En el segundo grupo de mitos señalado por Todorov, el
miedo surge de una fuente exterior al sujeto. El yo sufre un ataque de alguna
clase que lo hace formar parte de lo “otro”. Este es el tipo de drama que narra
Drácula y otros relatos de vampiros,
o de zombis –su reversión más actual–: es una secuencia de invasión,
metamorfosis y fusión, en la cual una fuerza externa entra en el sujeto, lo
cambia irreversiblemente y, por lo general, le da el poder para iniciar
transformaciones similares en otros sujetos. A diferencia de Frankenstein, el mito
de Drácula no es un drama individual: afecta a toda una red de otros seres, y
frecuentemente exige que la neutralización de la amenaza convoque a la misma
institución que se erige en Ley puesto que el mal se vuelve comunitario: el
poder religioso (la Biblia, el crucifijo, el agua bendita) es el único capaz de
cortar la cadena de vampirismo, el poder
tecnológico militar es la única fuerza que puede destruir a los zombis.
El estado
de alarma y pánico desatado por la peste, que encuentra en el murciélago su
origen zoonótico, activa impulsos inconscientes de terror que abrevan en este
mito donde algo externo toma posesión del yo y lo enajena. Apartado de la
comunidad, el paciente de COVID-19 se vuelve agente de una afección cuasi
maléfica que lo desindividualiza y lo desafecta de sus seres queridos. La
muerte en soledad y sin oficios religiosos es, dentro de esta constelación
simbólico-cultural, antes que una medida sanitaria: la cifra de su condena.
En una
época regida por la racionalidad psicoanalítica y la institucionalización de un
discurso terapéutico[3], la vocación monolítica de la literatura
fantástica para hablar de “lo prohibido” ha sido desplazada por una amplia variedad de
productos culturales (libros de autoayuda, talleres, talk shows televisivos,
programas de radio, etc.) que hoy resultan insuficientes. El estatuto vacilante del
coronavirus y los temores que despierta recuerdan tanto el carácter frágil de
la vida humana como la importancia de las ficciones para elaborar la
incertidumbre de la existencia.
*Ilustraciones de Paula Adamo
[1] “¿Es posible que haya vampiros en el siglo
XVIII, después del reinado de Locke, de Saftersbury, de Trenchard y de Collins?

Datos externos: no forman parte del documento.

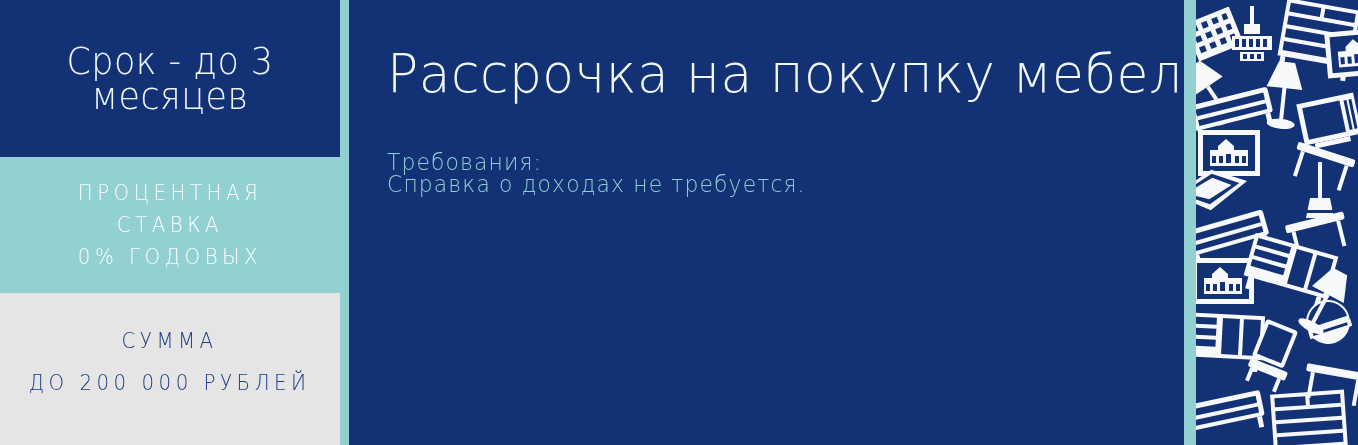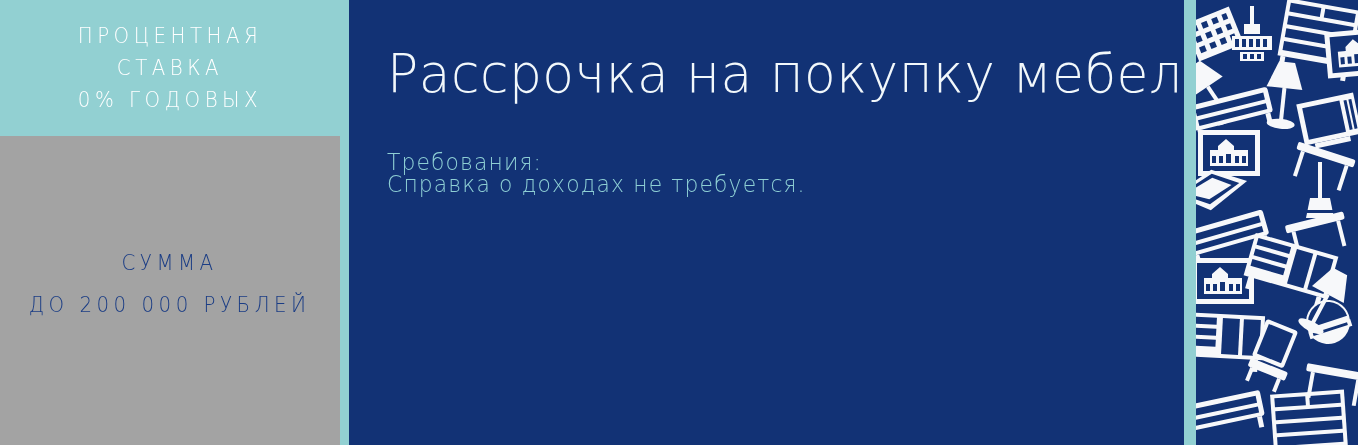"Срок - до 3 месяцев" div.panel-term { html: none -> <div> <div>Срок - до 3 месяцев</div> </div> }
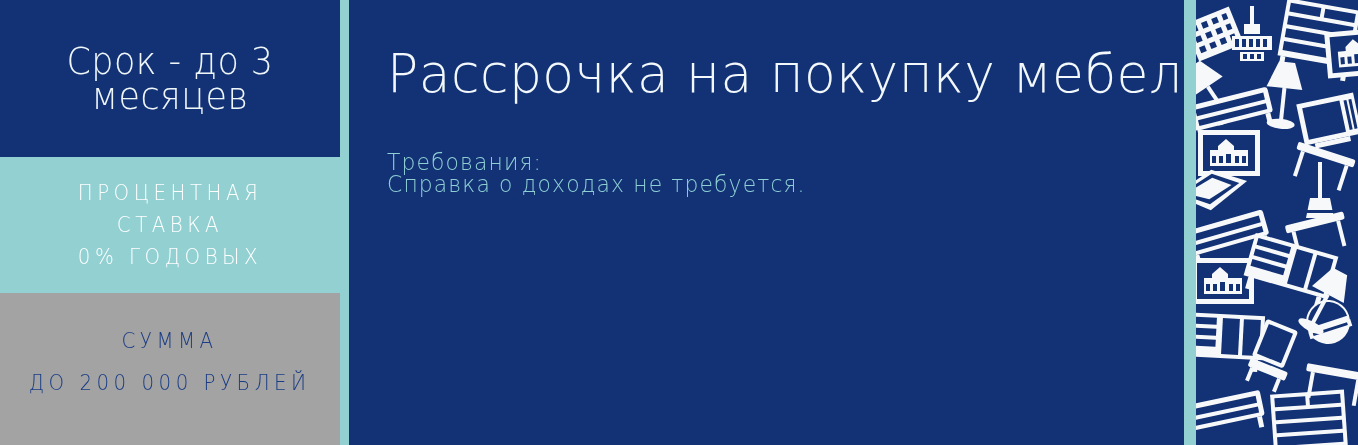"СУММА" .panel-sum { background: #a3a3a3 -> #e5e5e5 }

¿Y en el reinado de d'Alembert, de Diderot, de Saint Lambert y de Duclós se
cree en la existencia de los vampiros, y el reverendo benedictino dom Agustín
Calmet imprimió y reimprimió la historia de los vampiros con la aprobación de
la Sorbona? Los vampiros eran muertos que salían por la noche del cementerio
para chupar la sangre a los vivos, ya en la garganta, ya en el vientre, y que
después de chuparla se volvían al cementerio y se encerraban en sus fosas. Los
vivos a quienes los vampiros chupaban la sangre, se quedaban pálidos y se iban
consumiendo; y los muertos que la habían chupado engordaban, les salían los
colores y estaban completamente apetitosos. En Polonia, en Hungría, en Silesia,
en Moravia, en Austria y en Lorena, eran los países donde los muertos practicaban
esa operación. Nadie oía hablar de vampiros en Londres ni en París. Confieso
que en esas dos ciudades hubo agiotistas, mercaderes, gentes de negocios que
chuparon a la luz del día la sangre del pueblo; pero no estaban muertos, sino
corrompidos. Esos verdaderos chupones no vivían en los cementerios, sino en
magníficos palacios.” Cfr. Voltaire, “Vampirismo” en: Diccionario filosófico (1764). [http://www.filosofia.org/enc/vol/vol.htm]
[2] Todorov, Tzvetan. Introducción
a la literatura fantástica. Buenos Aires, Tiempo Contemporáneo, 1972. Dice:
“Lo fantástico ocupa el tiempo de esta
incertidumbre. En cuanto se elige una de las dos respuestas, se deja el terreno
de lo fantástico para entrar en un género vecino: lo extraño o lo maravilloso.
Lo fantástico es la vacilación experimentada por un ser que no conoce más que
las leyes naturales, frente a un acontecimiento aparentemente sobrenatural”.
[3] Ver: Illouz, Eva. La salvación del alma moderna. Terapia,
emociones y la cultura de la autoayuda. Buenos Aires/Madrid, Katz, 2010.